The theory of cosmic inflation was first proposed in 1980 by Alan Guth, now the Victor F. Weisskopf Professor of Physics at MIT. He discussed the significance of the new BICEP2 results with MIT News.

Q: Can you explain the theory of cosmic inflation that you first put forth in 1980?

A: I usually describe inflation as a theory of the “bang” of the Big Bang: It describes the propulsion mechanism that drove the universe into the period of tremendous expansion that we call the Big Bang. In its original form, the Big Bang theory never was a theory of the bang. It said nothing about what banged, why it banged, or what happened before it banged.

The original Big Bang theory was really a theory of the aftermath of the bang. The universe was already hot and dense, and already expanding at a fantastic rate. The theory described how the universe was cooled by the expansion, and how the expansion was slowed by the attractive force of gravity.

Inflation proposes that the expansion of the universe was driven by a repulsive form of gravity. According to Newton, gravity is a purely attractive force, but this changed with Einstein and the discovery of general relativity. General relativity describes gravity as a distortion of spacetime, and allows for the possibility of repulsive gravity.

Modern particle theories strongly suggest that at very high energies, there should exist forms of matter that create repulsive gravity. Inflation, in turn, proposes that at least a very small patch of the early universe was filled with this repulsive-gravity material. The initial patch could have been incredibly small, perhaps as small as 10-24 centimeter, about 100 billion times smaller than a single proton. The small patch would then start to exponentially expand under the influence of the repulsive gravity, doubling in size approximately every 10-37 second. To successfully describe our visible universe, the region would need to undergo at least 80 doublings, increasing its size to about 1 centimeter. It could have undergone significantly more doublings, but at least this number is needed.

During the period of exponential expansion, any ordinary material would thin out, with the density diminishing to almost nothing. The behavior in this case, however, is very different: The repulsive-gravity material actually maintains a constant density as it expands, no matter how much it expands! While this appears to be a blatant violation of the principle of the conservation of energy, it is actually perfectly consistent.

This loophole hinges on a peculiar feature of gravity: The energy of a gravitational field is negative. As the patch expands at constant density, more and more energy, in the form of matter, is created. But at the same time, more and more negative energy appears in the form of the gravitational field that is filling the region. The total energy remains constant, as it must, and therefore remains very small.

It is possible that the total energy of the entire universe is exactly zero, with the positive energy of matter completely canceled by the negative energy of gravity. I often say that the universe is the ultimate free lunch, since it actually requires no energy to produce a universe.

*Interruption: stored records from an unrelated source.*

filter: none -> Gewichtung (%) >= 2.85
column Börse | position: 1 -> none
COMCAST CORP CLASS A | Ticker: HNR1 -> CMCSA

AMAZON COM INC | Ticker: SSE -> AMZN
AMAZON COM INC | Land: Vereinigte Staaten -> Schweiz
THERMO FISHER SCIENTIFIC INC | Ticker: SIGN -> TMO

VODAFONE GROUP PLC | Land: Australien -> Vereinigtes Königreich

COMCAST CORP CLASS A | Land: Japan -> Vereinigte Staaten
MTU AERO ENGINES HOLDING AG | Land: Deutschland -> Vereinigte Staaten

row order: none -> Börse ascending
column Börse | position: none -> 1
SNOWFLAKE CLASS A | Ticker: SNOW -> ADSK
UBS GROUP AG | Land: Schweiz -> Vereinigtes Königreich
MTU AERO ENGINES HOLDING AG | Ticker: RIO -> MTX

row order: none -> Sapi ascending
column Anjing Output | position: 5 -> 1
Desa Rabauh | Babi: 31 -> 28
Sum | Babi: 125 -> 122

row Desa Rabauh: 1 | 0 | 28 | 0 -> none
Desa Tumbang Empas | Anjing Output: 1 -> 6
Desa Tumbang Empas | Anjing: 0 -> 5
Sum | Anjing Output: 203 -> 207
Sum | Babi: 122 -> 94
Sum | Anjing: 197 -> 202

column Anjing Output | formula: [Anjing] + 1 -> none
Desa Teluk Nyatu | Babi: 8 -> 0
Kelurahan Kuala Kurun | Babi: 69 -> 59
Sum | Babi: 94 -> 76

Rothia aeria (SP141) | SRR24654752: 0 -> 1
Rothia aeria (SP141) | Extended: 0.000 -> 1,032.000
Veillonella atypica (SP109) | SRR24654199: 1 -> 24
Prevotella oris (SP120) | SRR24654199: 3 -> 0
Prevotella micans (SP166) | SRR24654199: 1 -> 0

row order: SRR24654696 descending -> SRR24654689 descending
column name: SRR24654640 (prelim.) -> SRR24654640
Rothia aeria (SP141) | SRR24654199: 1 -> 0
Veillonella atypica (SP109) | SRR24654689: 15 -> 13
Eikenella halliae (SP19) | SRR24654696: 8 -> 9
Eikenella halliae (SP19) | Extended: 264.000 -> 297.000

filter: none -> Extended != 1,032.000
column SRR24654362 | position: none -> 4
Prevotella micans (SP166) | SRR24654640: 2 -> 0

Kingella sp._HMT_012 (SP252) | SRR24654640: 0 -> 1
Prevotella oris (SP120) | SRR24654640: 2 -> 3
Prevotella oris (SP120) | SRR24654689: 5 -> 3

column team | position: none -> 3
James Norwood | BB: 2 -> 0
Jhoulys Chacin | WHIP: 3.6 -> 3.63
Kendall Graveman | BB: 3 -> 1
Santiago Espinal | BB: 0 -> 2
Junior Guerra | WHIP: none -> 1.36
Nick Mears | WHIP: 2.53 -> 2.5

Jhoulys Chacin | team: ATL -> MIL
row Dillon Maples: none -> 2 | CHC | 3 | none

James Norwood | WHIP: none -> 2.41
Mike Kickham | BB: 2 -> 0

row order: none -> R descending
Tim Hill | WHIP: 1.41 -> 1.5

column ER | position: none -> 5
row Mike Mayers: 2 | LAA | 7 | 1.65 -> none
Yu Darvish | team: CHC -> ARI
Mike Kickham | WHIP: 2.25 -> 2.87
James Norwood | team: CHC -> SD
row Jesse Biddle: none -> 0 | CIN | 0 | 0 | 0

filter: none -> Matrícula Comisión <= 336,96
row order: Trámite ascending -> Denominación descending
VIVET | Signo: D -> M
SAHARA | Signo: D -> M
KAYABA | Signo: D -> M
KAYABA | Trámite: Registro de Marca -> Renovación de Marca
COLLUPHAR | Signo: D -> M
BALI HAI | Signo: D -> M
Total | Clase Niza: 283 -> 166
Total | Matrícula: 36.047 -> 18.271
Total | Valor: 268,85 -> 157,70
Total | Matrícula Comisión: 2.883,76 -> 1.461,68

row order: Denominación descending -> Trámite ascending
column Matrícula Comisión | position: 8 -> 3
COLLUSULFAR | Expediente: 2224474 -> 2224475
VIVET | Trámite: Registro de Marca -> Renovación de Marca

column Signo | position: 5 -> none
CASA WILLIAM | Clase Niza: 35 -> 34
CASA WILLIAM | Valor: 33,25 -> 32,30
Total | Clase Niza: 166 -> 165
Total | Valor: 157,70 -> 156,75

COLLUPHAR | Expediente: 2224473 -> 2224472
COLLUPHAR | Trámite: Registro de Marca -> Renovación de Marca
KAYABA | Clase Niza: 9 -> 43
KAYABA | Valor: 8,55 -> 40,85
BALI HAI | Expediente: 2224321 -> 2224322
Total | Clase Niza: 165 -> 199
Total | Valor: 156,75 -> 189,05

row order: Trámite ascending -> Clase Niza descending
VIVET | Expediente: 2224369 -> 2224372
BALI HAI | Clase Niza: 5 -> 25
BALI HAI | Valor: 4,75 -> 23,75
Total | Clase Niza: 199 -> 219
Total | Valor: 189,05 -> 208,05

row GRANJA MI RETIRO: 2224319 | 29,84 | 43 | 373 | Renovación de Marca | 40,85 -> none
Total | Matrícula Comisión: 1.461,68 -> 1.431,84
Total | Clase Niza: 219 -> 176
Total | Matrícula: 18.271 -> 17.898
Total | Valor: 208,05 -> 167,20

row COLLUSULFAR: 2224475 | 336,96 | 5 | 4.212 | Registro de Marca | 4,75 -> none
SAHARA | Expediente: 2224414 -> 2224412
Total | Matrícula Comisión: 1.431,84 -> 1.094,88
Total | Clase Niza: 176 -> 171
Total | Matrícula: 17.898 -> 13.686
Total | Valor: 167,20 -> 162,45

At some point the inflation ends because the repulsive-gravity material becomes metastable. The repulsive-gravity material decays into ordinary particles, producing a very hot soup of particles that form the starting point of the conventional Big Bang. At this point the repulsive gravity turns off, but the region continues to expand in a coasting pattern for billions of years to come. Thus, inflation is a prequel to the era that cosmologists call the Big Bang, although it of course occurred after the origin of the universe, which is often also called the Big Bang.

Q: What is the new result announced this week, and how does it provide critical support for your theory?

A: The stretching effect caused by the fantastic expansion of inflation tends to smooth things out — which is great for cosmology, because an ordinary explosion would presumably have left the universe very splotchy and irregular. The early universe, as we can see from the afterglow of the cosmic microwave background (CMB) radiation, was incredibly uniform, with a mass density that was constant to about one part in 100,000.

The tiny nonuniformities that did exist were then amplified by gravity: In places where the mass density was slightly higher than average, a stronger-than-average gravitational field was created, which pulled in still more matter, creating a yet stronger gravitational field. But to have structure form at all, there needed to be small nonuniformities at the end of inflation.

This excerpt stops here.